Recipe: Red Velvet Cake Pops

20 Jul

After making these delectable little treats for the second time, I decided that whoever came up with the idea to make cake pops deserves a prize. Or a medal. Why? Because cake pops = little drops of happiness. They make people super duper happy!

Since I promised my friend that I would make her red velvet cake pops, surprised her with them at her bridal shower. Hope you liked them, Susan! :D

red velvet cake pops

As I’ve mentioned before, I make an exception to my “don’t eat lazy” rule and use boxed cake for cake pops. I added more chocolate, cocoa, an extra hint of acid and a small drop of red food coloring to enhance the flavors and color. But if you’re feeling extra inspired, feel free to use my red velvet cake recipe to bake the actual cake!

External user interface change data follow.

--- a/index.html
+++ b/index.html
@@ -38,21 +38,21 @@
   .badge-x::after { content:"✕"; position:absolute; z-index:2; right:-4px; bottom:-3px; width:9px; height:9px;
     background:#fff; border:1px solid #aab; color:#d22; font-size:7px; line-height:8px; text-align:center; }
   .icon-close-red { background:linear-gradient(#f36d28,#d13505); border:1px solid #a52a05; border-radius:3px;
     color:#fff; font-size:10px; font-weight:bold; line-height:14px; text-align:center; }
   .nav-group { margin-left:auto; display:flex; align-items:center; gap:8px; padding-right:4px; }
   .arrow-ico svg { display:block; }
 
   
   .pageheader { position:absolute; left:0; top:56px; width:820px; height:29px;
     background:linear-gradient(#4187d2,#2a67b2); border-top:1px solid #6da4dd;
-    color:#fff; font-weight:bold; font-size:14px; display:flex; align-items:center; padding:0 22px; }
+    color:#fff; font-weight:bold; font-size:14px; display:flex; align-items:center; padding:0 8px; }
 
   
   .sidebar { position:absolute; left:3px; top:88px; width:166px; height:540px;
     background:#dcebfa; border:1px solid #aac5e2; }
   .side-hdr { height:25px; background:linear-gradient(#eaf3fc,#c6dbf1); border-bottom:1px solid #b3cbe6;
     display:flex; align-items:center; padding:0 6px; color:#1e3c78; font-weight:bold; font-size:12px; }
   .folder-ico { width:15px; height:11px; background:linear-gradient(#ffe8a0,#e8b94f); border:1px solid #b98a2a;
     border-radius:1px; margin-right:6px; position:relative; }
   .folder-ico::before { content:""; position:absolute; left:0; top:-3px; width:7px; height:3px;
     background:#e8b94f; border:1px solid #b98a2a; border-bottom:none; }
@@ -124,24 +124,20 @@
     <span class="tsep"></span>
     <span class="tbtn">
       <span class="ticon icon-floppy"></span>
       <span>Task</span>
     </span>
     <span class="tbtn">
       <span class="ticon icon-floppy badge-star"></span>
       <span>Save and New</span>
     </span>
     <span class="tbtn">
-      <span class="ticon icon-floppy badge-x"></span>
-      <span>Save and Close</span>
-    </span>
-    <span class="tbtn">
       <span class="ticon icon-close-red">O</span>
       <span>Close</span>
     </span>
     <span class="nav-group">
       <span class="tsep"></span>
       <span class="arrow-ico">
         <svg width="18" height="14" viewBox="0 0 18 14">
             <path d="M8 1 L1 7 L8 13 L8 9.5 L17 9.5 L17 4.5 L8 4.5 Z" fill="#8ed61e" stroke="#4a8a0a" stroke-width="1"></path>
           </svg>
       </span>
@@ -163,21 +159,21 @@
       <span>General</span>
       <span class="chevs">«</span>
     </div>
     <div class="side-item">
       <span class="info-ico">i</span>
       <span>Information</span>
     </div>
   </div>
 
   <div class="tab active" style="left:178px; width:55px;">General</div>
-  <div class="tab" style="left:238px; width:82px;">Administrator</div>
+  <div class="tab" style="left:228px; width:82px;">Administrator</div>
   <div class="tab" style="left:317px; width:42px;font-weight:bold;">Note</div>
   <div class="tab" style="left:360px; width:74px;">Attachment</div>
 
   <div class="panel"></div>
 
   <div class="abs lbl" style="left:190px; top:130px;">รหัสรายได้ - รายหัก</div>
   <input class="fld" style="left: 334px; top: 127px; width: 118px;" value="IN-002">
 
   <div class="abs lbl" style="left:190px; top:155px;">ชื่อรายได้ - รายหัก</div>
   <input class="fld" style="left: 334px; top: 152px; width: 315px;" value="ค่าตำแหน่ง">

My dad always says that that only way to discover a shortcut is to do the same thing repeatedly. I found this to be true with cake pops as well. I will include my tips in the recipe below. This recipe calls for 16 cake pops, while my older recipe calls for 45-50 cake pops.

red velvet cake pops with pink and dark chocolate coating

Recipe: Red Velvet Cake Pops
Makes 15-17 cake pops

All ingredients are available at a cake specialty shop, or at Michael’s.

Ingredients:

1/2 box of red velvet cake mix (cook as directed on box)
1/3 can of cream cheese frosting
1/3 package of dark chocolate bark aka confectionery coating chocolate
1/3 package of milk chocolate bark (pink) aka confectionery coating chocolate
17 Lollipop sticks
17 candy wrappers
17 ribbons for tying
Small sprinkles
Dried coconut flakes
Scissors
Wax paper or Silpat Mat
A Styrofoam board

Optional: I added 1/2 bag of melted dark chocolate chips, 1 tablespoon of cocoa, 1 drop of red food coloring and 1 teaspoon of vinegar to the cake batter for enhanced red velvet flavor.

Procedure:

crumbling red velvet cake

1. After cake is cooked and cooled completely, crumble into large bowl.

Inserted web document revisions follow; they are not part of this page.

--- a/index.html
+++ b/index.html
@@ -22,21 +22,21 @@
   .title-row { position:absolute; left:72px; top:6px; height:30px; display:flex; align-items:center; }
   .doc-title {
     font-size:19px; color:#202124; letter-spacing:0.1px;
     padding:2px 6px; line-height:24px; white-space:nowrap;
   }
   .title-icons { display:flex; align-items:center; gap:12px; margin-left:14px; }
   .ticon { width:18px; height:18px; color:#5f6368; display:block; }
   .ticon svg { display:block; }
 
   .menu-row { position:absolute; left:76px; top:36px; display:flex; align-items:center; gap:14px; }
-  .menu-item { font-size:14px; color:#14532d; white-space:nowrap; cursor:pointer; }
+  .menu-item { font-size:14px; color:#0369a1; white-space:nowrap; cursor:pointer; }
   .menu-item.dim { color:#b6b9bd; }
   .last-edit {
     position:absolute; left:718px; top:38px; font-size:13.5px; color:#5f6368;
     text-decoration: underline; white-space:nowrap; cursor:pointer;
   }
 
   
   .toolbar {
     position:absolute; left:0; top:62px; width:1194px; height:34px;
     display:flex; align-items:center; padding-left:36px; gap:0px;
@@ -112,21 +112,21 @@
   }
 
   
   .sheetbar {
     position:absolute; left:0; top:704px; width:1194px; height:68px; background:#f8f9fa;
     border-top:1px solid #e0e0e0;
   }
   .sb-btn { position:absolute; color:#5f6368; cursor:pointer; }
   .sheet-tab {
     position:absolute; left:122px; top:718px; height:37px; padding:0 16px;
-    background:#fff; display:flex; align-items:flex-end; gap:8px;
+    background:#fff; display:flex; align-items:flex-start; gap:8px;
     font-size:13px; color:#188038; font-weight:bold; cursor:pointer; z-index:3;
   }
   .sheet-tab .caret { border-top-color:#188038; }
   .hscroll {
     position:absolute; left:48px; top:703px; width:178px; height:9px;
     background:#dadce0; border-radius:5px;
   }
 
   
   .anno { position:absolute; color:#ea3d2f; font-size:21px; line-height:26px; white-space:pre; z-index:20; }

2. Mix thoroughly with cream cheese frosting. It may be easier to use a stand mixer, if available. (I used a little bit less frosting to avoid super duper sweetness.) The cake consistency should look like brownies.

red velvet cake mixed with frosting and rolled into balls

3. Roll mixture into quarter size balls and lay on cookie sheet. Chill for about 30 minutes in the fridge, uncovered.

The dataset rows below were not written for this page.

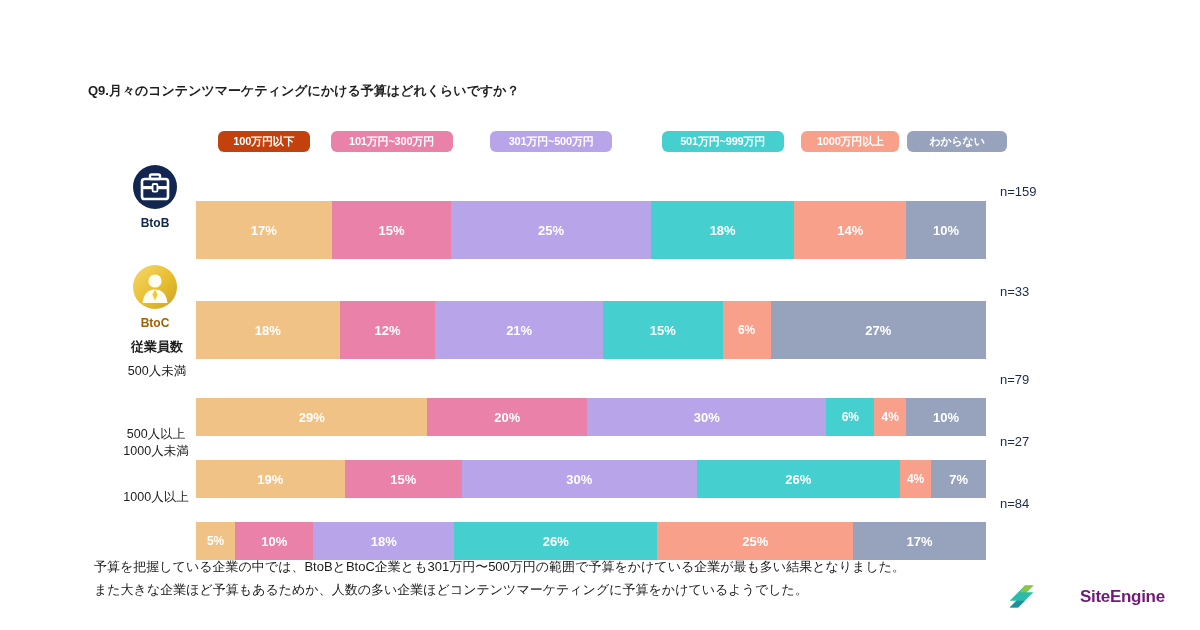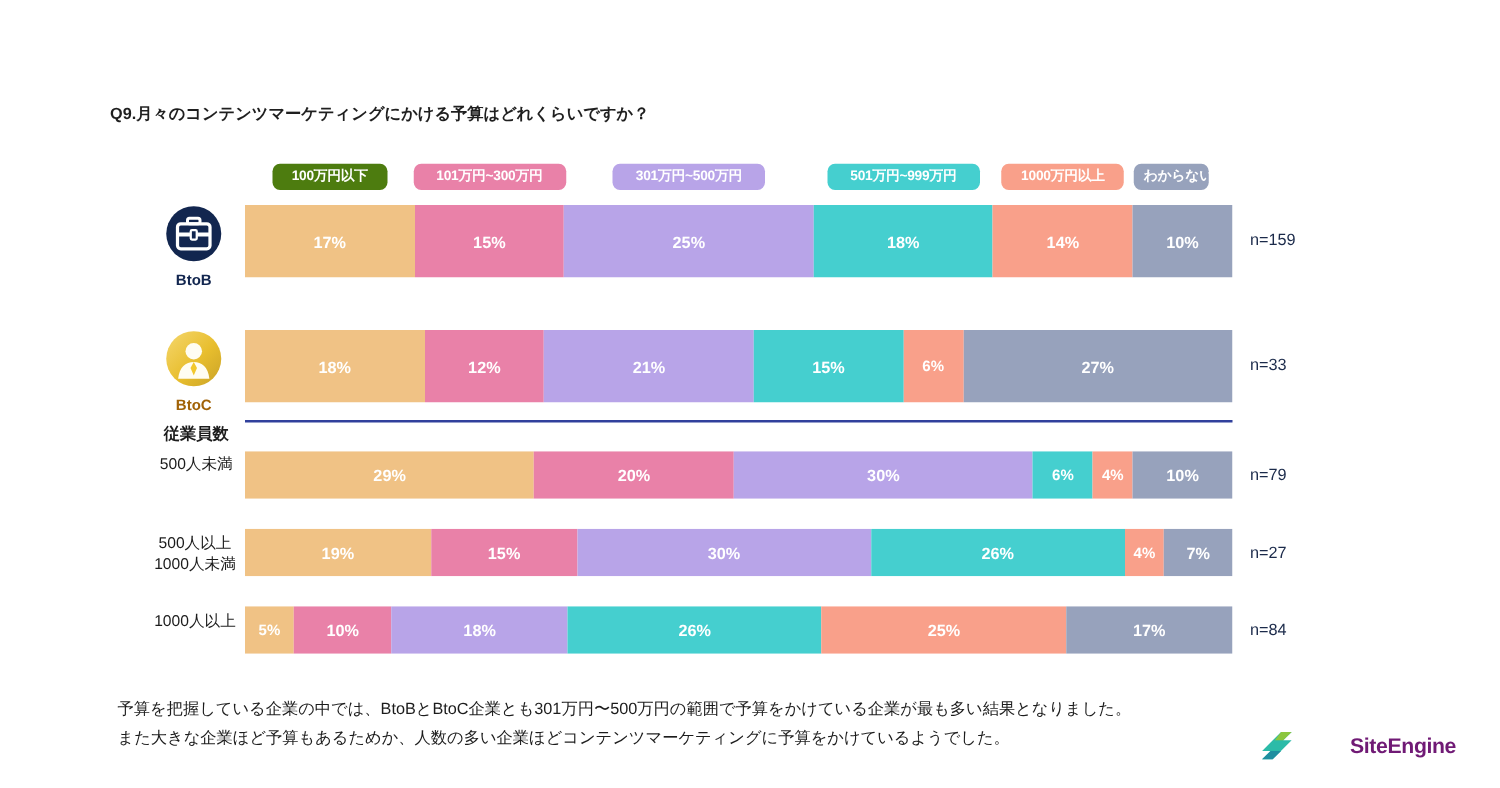--- a/index.html
+++ b/index.html
@@ -30,21 +30,21 @@
     position:absolute;top:0;height:21px;line-height:21px;
     border-radius:6px;color:#ffffff;font-size:11px;font-weight:bold;
     text-align:center;white-space:nowrap;padding:0 8px;box-sizing:border-box;
     letter-spacing:-0.2px;
   }
 
   
   .chart{position:absolute;left:0;top:0;width:1200px;height:630px;}
 
   .row{position:absolute;left:196px;width:790px;}
-  .bar{position:relative;width:100%;height:100%;display:flex;overflow:hidden;}
+  .bar{position:relative;width:100%;height:100%;display:flex;overflow:hidden;margin-top:37px;}
   .seg{
     height:100%;display:flex;align-items:center;justify-content:center;
     color:#ffffff;font-size:13px;font-weight:bold;white-space:nowrap;
     box-sizing:border-box;overflow:hidden;
   }
   .seg.small{font-size:12px;}
 
   
   .rowlabel{
     position:absolute;text-align:center;white-space:nowrap;
@@ -79,26 +79,26 @@
   .logo-text{font-size:17px;font-weight:bold;color:#701a75;letter-spacing:-0.3px;margin-left:40px;}
 </style>
 </head>
 <body>
 
 <div class="page">
 
   <div class="subtitle">Q9.月々のコンテンツマーケティングにかける予算はどれくらいですか？</div>
 
   <div class="legend" id="legend-root">
-      <div class="legend-badge" style="background: #4d7c0f; width: 92px; left: 21.8283px;">100万円以下</div>
+      <div class="legend-badge" style="background: #c2410c; width: 92px; left: 21.8283px;">100万円以下</div>
       <div class="legend-badge" style="background: rgb(233, 129, 168); width: 122px; left: 134.505px;">101万円~300万円</div>
       <div class="legend-badge" style="background: rgb(184, 164, 232); width: 122px; left: 294.101px;">301万円~500万円</div>
       <div class="legend-badge" style="background: rgb(69, 207, 207); width: 122px; left: 465.667px;">501万円~999万円</div>
       <div class="legend-badge" style="background: rgb(249, 160, 138); width: 98px; left: 605.343px;">1000万円以上</div>
-      <div class="legend-badge" style="background: rgb(151, 162, 188); width: 60px; left: 711.101px;">わからない</div>
+      <div class="legend-badge" style="background: rgb(151, 162, 188); width: 100px; left: 711.101px;">わからない</div>
     </div>
 
   <div class="chart" id="chart-root">
 
     <div class="icon-wrap" style="left:115px;top:164px;">
       <svg width="46" height="46" viewBox="0 0 46 46">
         <circle cx="23" cy="23" r="22" fill="#12264f"></circle>
         <rect x="18" y="10.5" width="10" height="4.5" rx="1.6" fill="none" stroke="#ffffff" stroke-width="2.4"></rect>
         <rect x="10" y="15" width="26" height="20" rx="2.6" fill="none" stroke="#ffffff" stroke-width="2.6"></rect>
         <rect x="10" y="22" width="26" height="3.2" fill="#ffffff"></rect>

4. Melt about 5-6 pieces of chocolate in the microwave in 30 second increments, over 70% power. Mix until smooth. If necessary, pop in the microwave again for 10 seconds until there are no lumps. It is possible for the chocolate to burn and turn dark brown, so make sure you microwave over medium heat.

5. Take cookie balls out of the fridge. Add a small amount of chocolate to the end of the lollipop stick.

crumbled red velvet cake mixed with frosting and candy stick inserted

6. Insert lollipop stick about halfway in. Pop the new cookie sheet, with the sticks attached, back in the fridge for at least another 20 minutes (Overnight is best, if you have the time). This will help firm up the cake and make it 10 times easier for you to coat your chocolate.

7. Reheat your chocolate, as it would have hardened by now. Use a spoon to coat the entire ball in chocolate, rotating the lollipop stick and tapping off the extra. Immediately, over a separate bowl, add sprinkles or coconut, before it dries. You seriously have a 30 second window before this happens, so be quick!

8. Cover a piece of Styrofoam with plastic wrap and let them cake pops dry on it. Once it’s completely dry, wrap with lollipop cover and tie ribbon to the ends. If you have any leftover, store at room temperature. (During the summer – refrigerate!)

red velvet cake pops with pink chocolate and dark chocolate with coconut flakes
I didn’t have the patience to wait for the chocolate to harden, so I took a bite. Oops.

Extra Tips:

- If your unused chocolate is melted, simply add 2 teaspoons of vegetable shortening or 2 teaspoon of virgin coconut oil before microwaving. Be patient – it will take a little bit longer to set!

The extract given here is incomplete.